Cost-benefit analysis of a national screening programme for cystic fibrosis in an Israeli population

• Published in: Health economics Vol. 3; no. 1; p. 5
• Main Authors: Ginsberg, G, Blau, H, Kerem, E, Springer, C, Kerem, B S, Akstein, E, Greenberg, A, Kolumbos, A, Abeliovich, D, Gazit, E
• Format: Journal Article
• Language: English
• Published: England 01.01.1994
• Subjects: Abortion, Eugenic; Cost-Benefit Analysis; Cystic Fibrosis - diagnosis; Cystic Fibrosis - economics; Cystic Fibrosis - epidemiology; Cystic Fibrosis - therapy; Female; Genetic Carrier Screening; Genetic Testing - economics; Humans; Israel - epidemiology; Mass Screening - economics; Pregnancy; Prenatal Diagnosis
• ISSN: 1057-9230; 1099-1050
• DOI: 10.1002/hec.4730030104

The recently acquired ability to identify 97% of CF carriers in an Israeli Ashkenazi population, prompts an evaluation of a nationwide screening programme.
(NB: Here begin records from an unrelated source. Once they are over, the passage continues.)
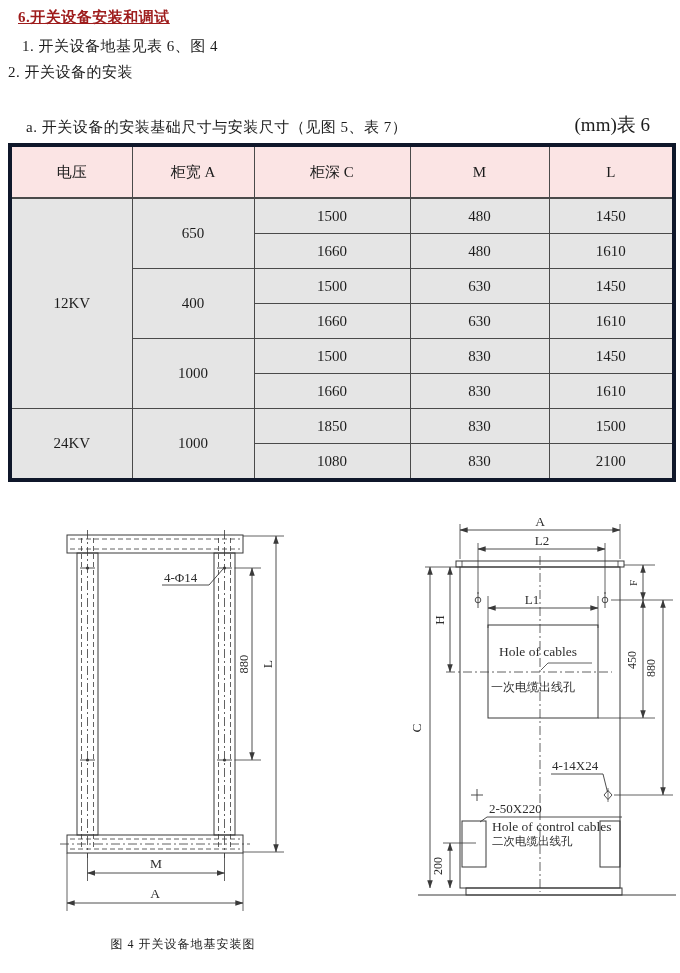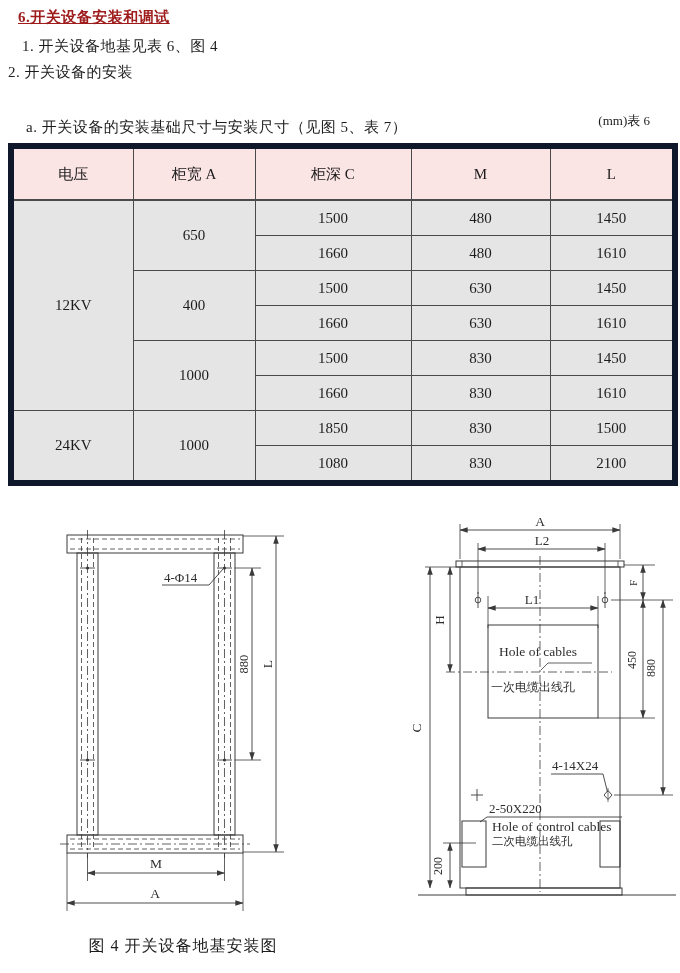--- a/index.html
+++ b/index.html
@@ -15,7 +15,7 @@
   .line1{left:22px;top:37px;}
   .line2{left:8px;top:63px;}
   .line3{left:26px;top:89px;margin-top:29px;}
-  .table-note{position:absolute;top:112px;right:30px;font-size:13px;}
+  .table-note{position:absolute;top:112px;right:30px;font-size:19px;}
   table.dim{
     position:absolute;left:8px;top:143px;width:664px;
     border-collapse:collapse;border:6px solid #0f172a;table-layout:fixed;

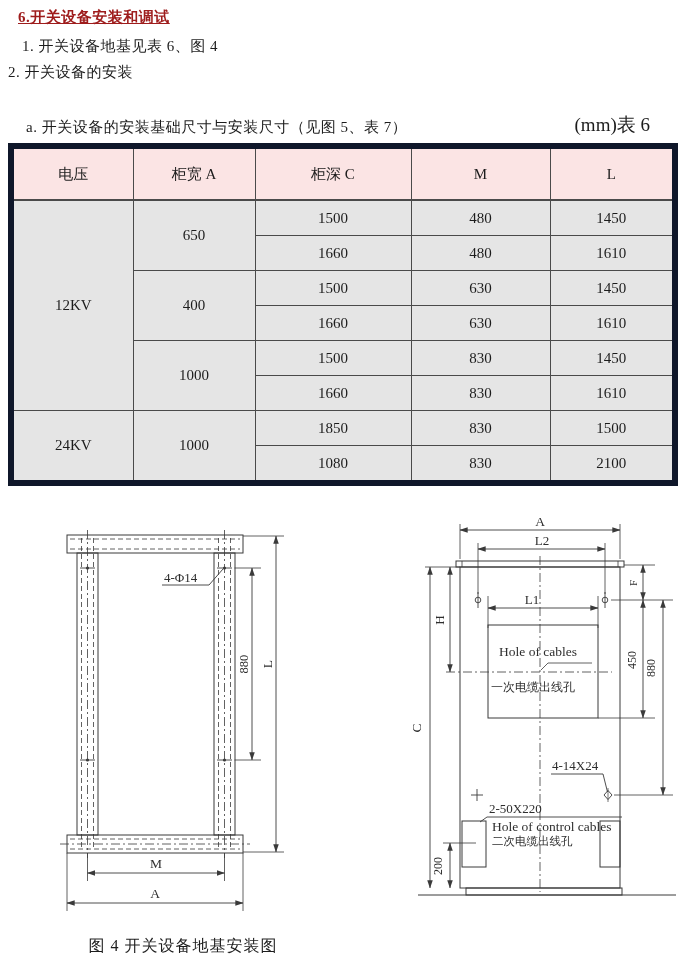--- a/index.html
+++ b/index.html
@@ -18,7 +18,7 @@
   .table-note{position:absolute;top:112px;right:30px;font-size:19px;}
   table.dim{
     position:absolute;left:8px;top:143px;width:664px;
-    border-collapse:collapse;border:6px solid #0f172a;table-layout:fixed;
+    border-collapse:collapse;border:4px solid #0f172a;table-layout:fixed;
   }
   table.dim th,table.dim td{
     border:1px solid #4a4a4a;text-align:center;vertical-align:middle;

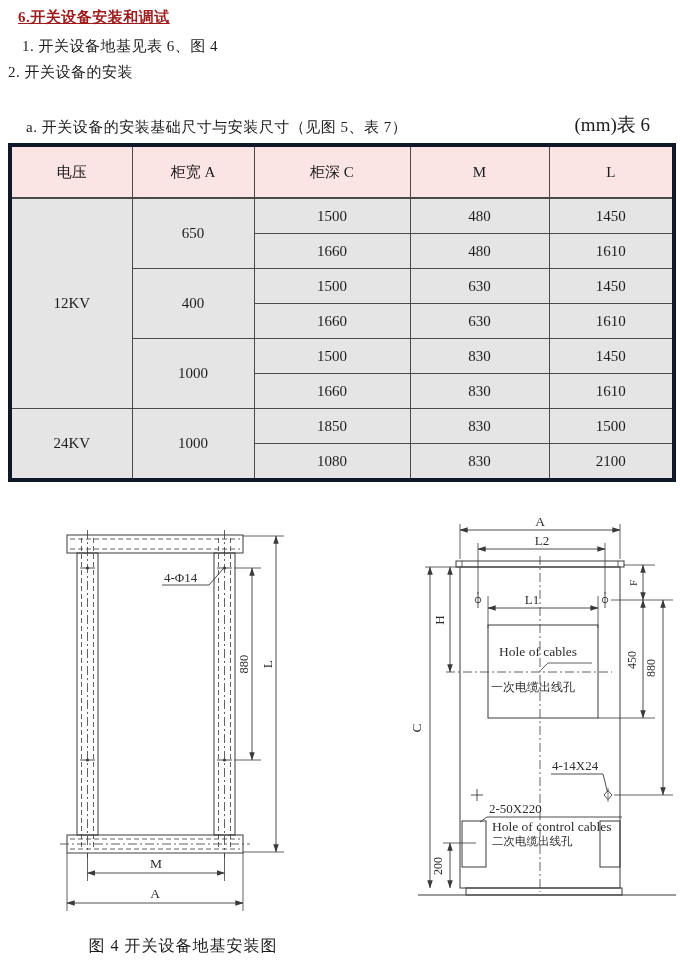--- a/index.html
+++ b/index.html
@@ -27,7 +27,7 @@
   table.dim thead th{background:#fbe4e4;height:50px;border-bottom:2px solid #4a4a4a;}
   table.dim tbody td{height:34px;background:#e5e5e5;}
   .figs{position:absolute;left:0;top:505px;}
-  .fig-caption{position:absolute;top:936px;width:240px;text-align:center;font-size:16px;letter-spacing:1px;}
+  .fig-caption{position:absolute;top:936px;width:240px;text-align:center;font-size:12px;letter-spacing:1px;}
   .cap4{left:63px;}
   .cap5{left:427px;}
   svg text{font-family:"Liberation Serif","DejaVu Serif",serif;fill:#2e2e2e;}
In 1993, the programme would first screen and counsel 9,261 parents, then 396 spouses of carrier parents and finally screen 16.5 fetuses where both parents are carriers. Assuming 92% of screened parents choose abortion of fetus screened positive, 2.33 cases of CF will be prevented in 1993 at a direct cost of $781,000. The $326,000 direct costs of preventing a CF case, exceed the lifetime excess direct costs per case of $297,000. However, benefits of screening also accrue to subsequent pregnancies, resulting in a direct benefit ($14.45 million) to cost ($10.39 million) ratio of 1.39/1 for the period 1993-2032. When benefits and costs resulting from mortality changes, work absences and transport costs are included, the benefit ($15.95 million) to cost ($13.88 million) ratio falls to 1.15/1. Benefit-cost ratios are lower for other ethnic groups in Israel, due to lower carrier rates and lower mutation detection abilities. A CF screening programme will increase the freedom of individuals choice, but should be carried out carefully in order to minimize stigmatization and even discrimination against CF carriers.